Category Archives: Taxidermy

How to Keep Hunters from Hunting on Our Property?

Mule deer_Clear Lake_USFWS

Mule deer around Clear Lake (Photo courtesy of USFWS)

Question: Our church owns about 700 acres in the foothills of Northern California. We recently had someone shoot at a 6-point buck, wound it, and screech away off the property. We called the California Department of Fish and Wildlife (CDFW), who sent out a tracker. They followed the trail of blood but never found the wounded animal.

Meanwhile, we have many deer that reside on our property and we are vegetarians. We do not shoot the deer and they wander freely on the property. You can walk within maybe 20 feet of even these majestic big bucks and they won’t flee. We do not want people shooting the animals on our property.

The Fish and Wildlife person who came out told us it was legal for people to shoot the deer on our property unless we fenced it or posted signs (such as “POSTED NO HUNTING”) all over the property. Is this really true? For one thing, it isn’t even hunting season (with a firearm, which this was), and second, it’s private property and we’ve not given written permission to anyone to hunt on our property.

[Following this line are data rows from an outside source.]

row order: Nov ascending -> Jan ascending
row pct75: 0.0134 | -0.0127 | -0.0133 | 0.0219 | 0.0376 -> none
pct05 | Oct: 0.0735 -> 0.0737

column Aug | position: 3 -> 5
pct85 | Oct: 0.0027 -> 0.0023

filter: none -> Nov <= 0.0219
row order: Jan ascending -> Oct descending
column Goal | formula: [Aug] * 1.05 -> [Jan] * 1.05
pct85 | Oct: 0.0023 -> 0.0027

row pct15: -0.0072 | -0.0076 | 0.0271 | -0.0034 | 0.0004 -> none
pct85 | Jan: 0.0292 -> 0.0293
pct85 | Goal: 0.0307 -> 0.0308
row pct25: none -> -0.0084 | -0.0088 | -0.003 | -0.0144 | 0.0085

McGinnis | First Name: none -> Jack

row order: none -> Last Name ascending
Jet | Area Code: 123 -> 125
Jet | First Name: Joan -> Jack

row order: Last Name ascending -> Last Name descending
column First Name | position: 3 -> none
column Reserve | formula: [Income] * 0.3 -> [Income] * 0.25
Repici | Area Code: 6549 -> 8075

We also don’t want to post “NO TRESPASSING” signs because we welcome the public to visit our beautiful community with 85 homes and a number of businesses, including a school.

Can you help me understand what the law states, and what we must do to allow the public on our land but disallow hunting (and fishing) on our land? (Church Administrator)

Answer: Hunters do not need permission to hunt on private property unless the land is under cultivation, enclosed by a fence, or posted in accordance with Fish and Game Code, section 2016. This section requires that signs “forbidding trespass or hunting, or both are displayed at intervals not less than three to the mile along all exterior boundaries and at all roads and trails entering those lands,” and “signs may be of any size and wording that will fairly advise persons about to enter…that the use of the land is so restricted.”

If you would like to pursue trespassing charges (under Penal Code 602) against specific people who have entered the property for any reason, including without permission to fish or hunt, you can do so but the prosecutor generally wants the owner to state they will testify and also show that the suspect was already warned at least once.

Another law to be aware of is one that states “It is unlawful … to hunt or to discharge while hunting, any firearm or other deadly weapon within 150 yards of any occupied dwelling house, residence, or other building or any barn or other outbuilding used in conjunction therewith. The 150-yard area is a ‘safety zone’.” (FGC, section 3004).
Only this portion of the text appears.